With pictures left out, retype exactly the lines from the one containing "margin-left: 45px ->" through the final line of the entries.

##### THE DATA #####

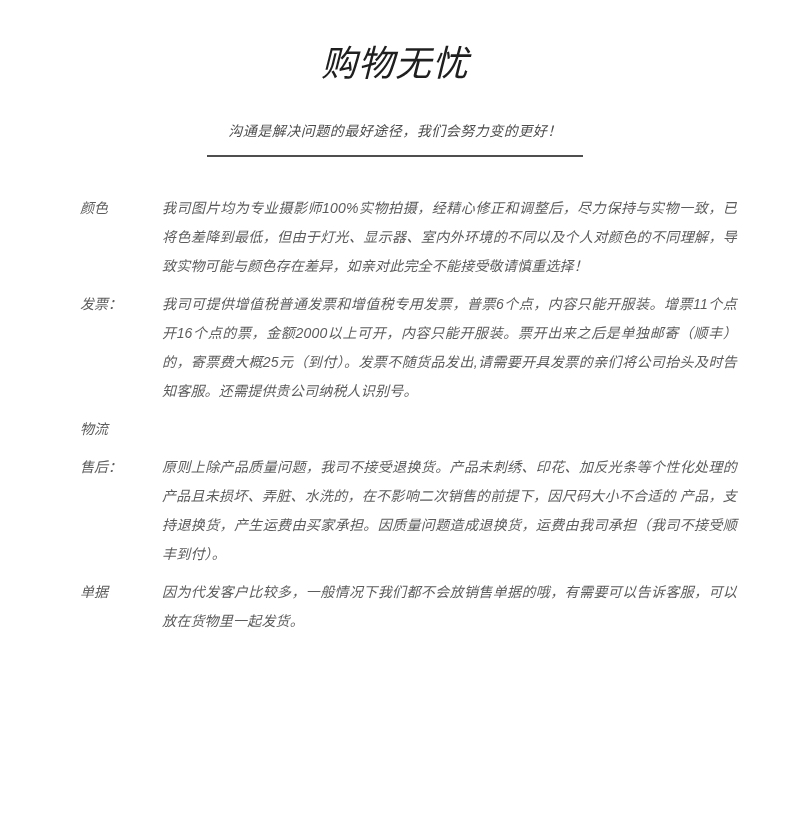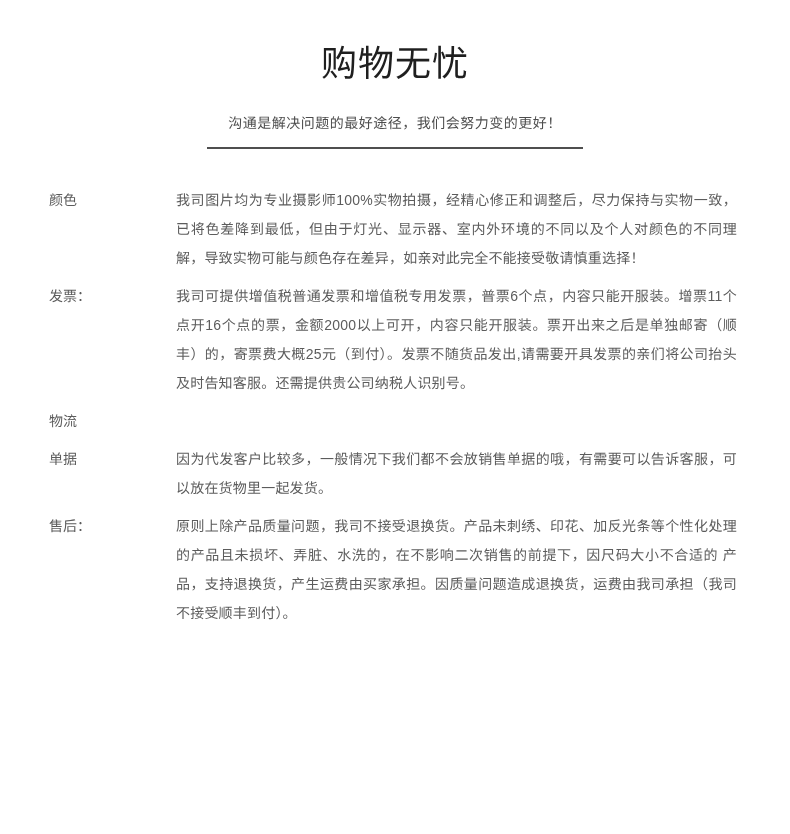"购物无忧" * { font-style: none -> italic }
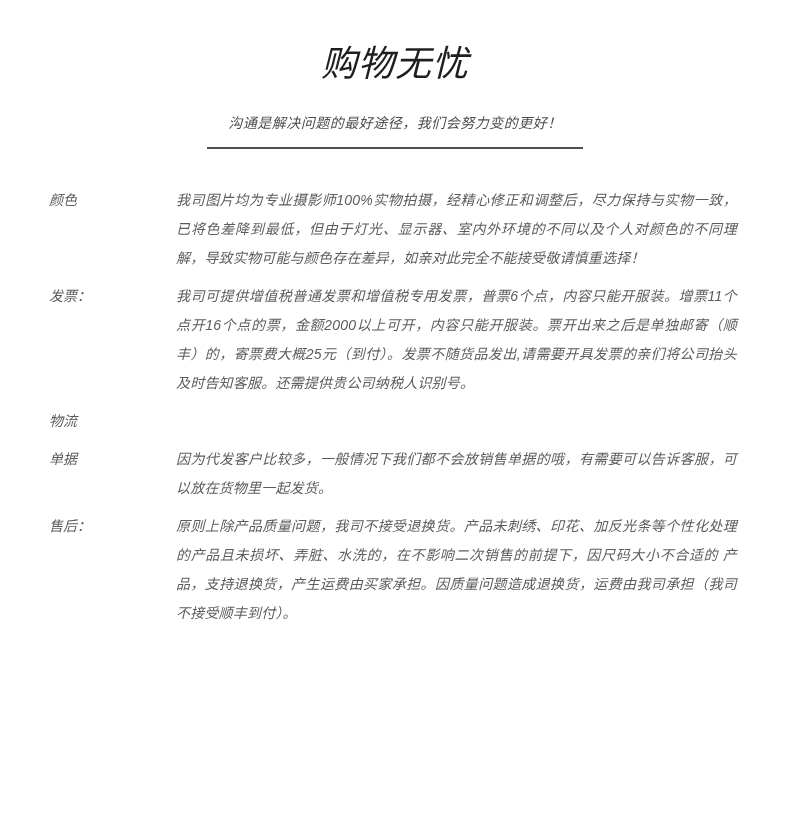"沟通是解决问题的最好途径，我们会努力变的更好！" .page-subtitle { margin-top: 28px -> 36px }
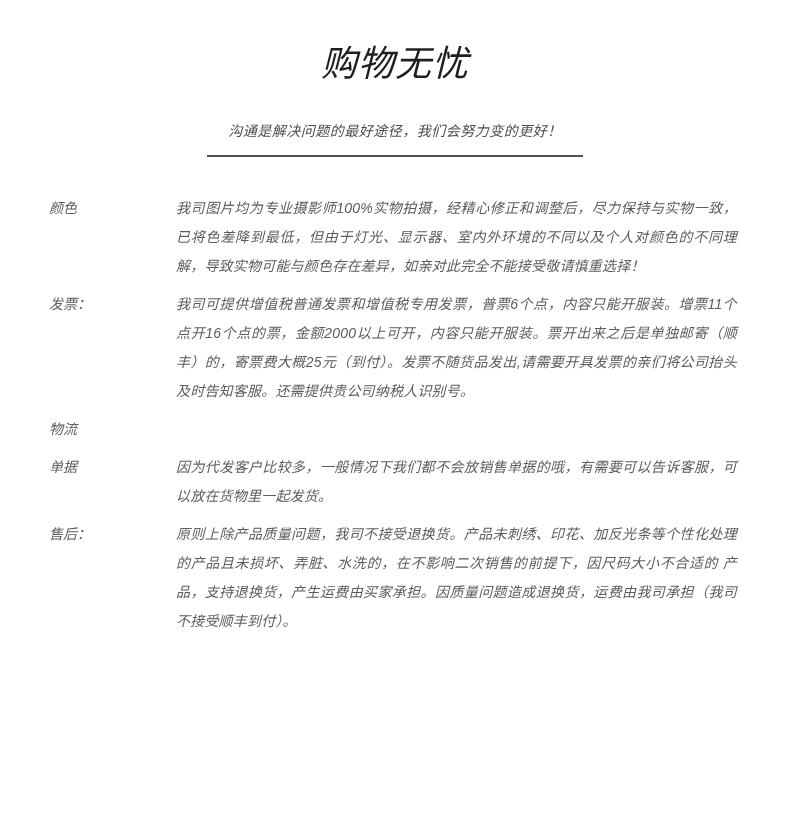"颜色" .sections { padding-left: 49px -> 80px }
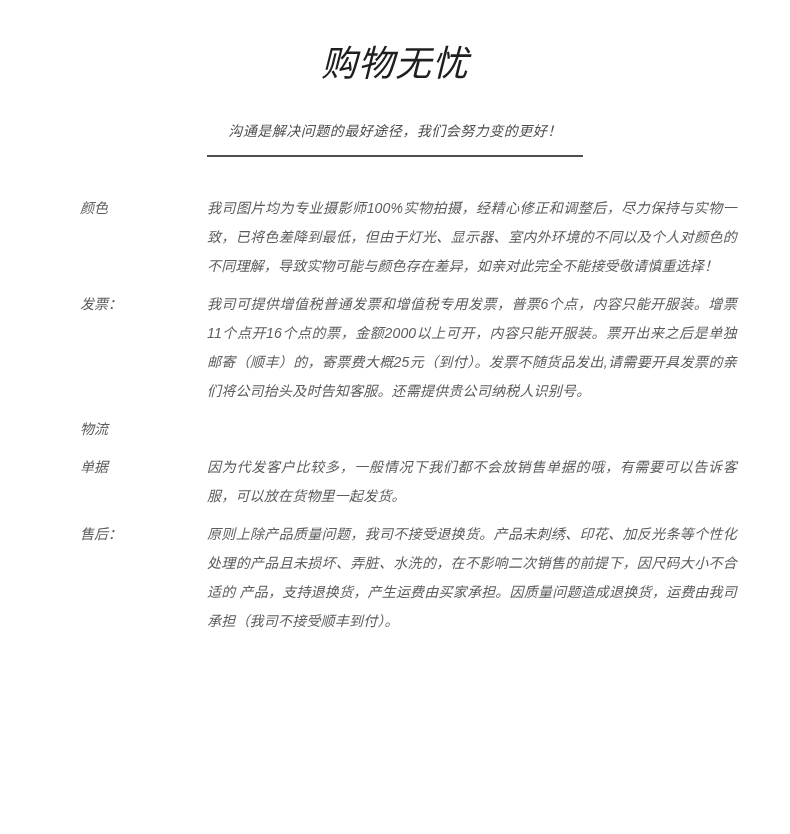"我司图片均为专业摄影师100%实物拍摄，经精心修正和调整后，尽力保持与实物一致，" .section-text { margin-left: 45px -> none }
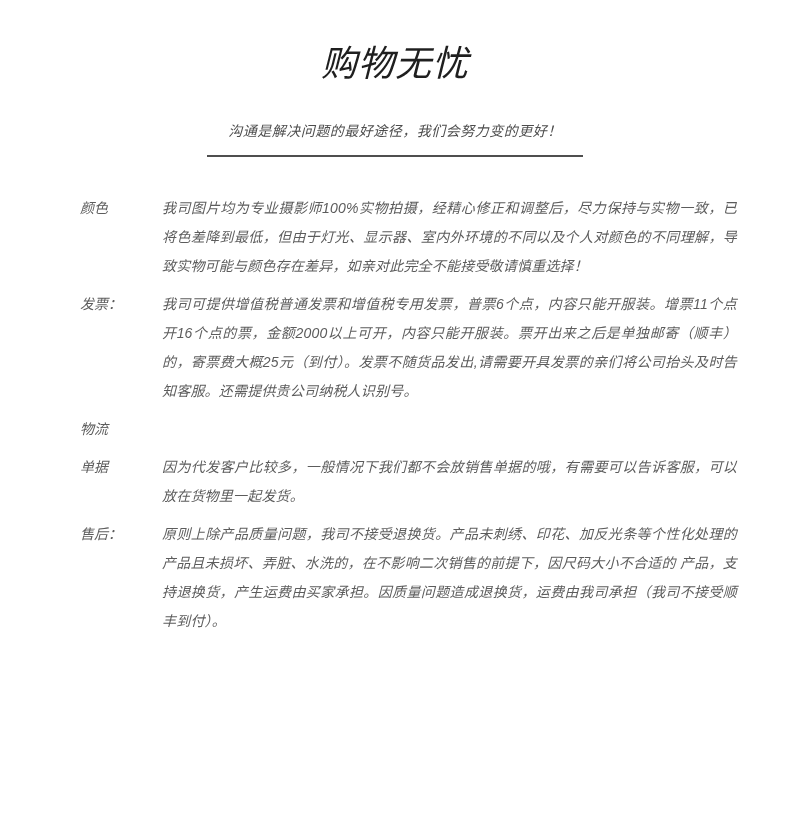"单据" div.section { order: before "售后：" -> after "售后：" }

#####

*EXPECTED OUTPUT*.
"我司图片均为专业摄影师100%实物拍摄，经精心修正和调整后，尽力保持与实物一致，" .section-text { margin-left: 45px -> none }
"单据" div.section { order: before "售后：" -> after "售后：" }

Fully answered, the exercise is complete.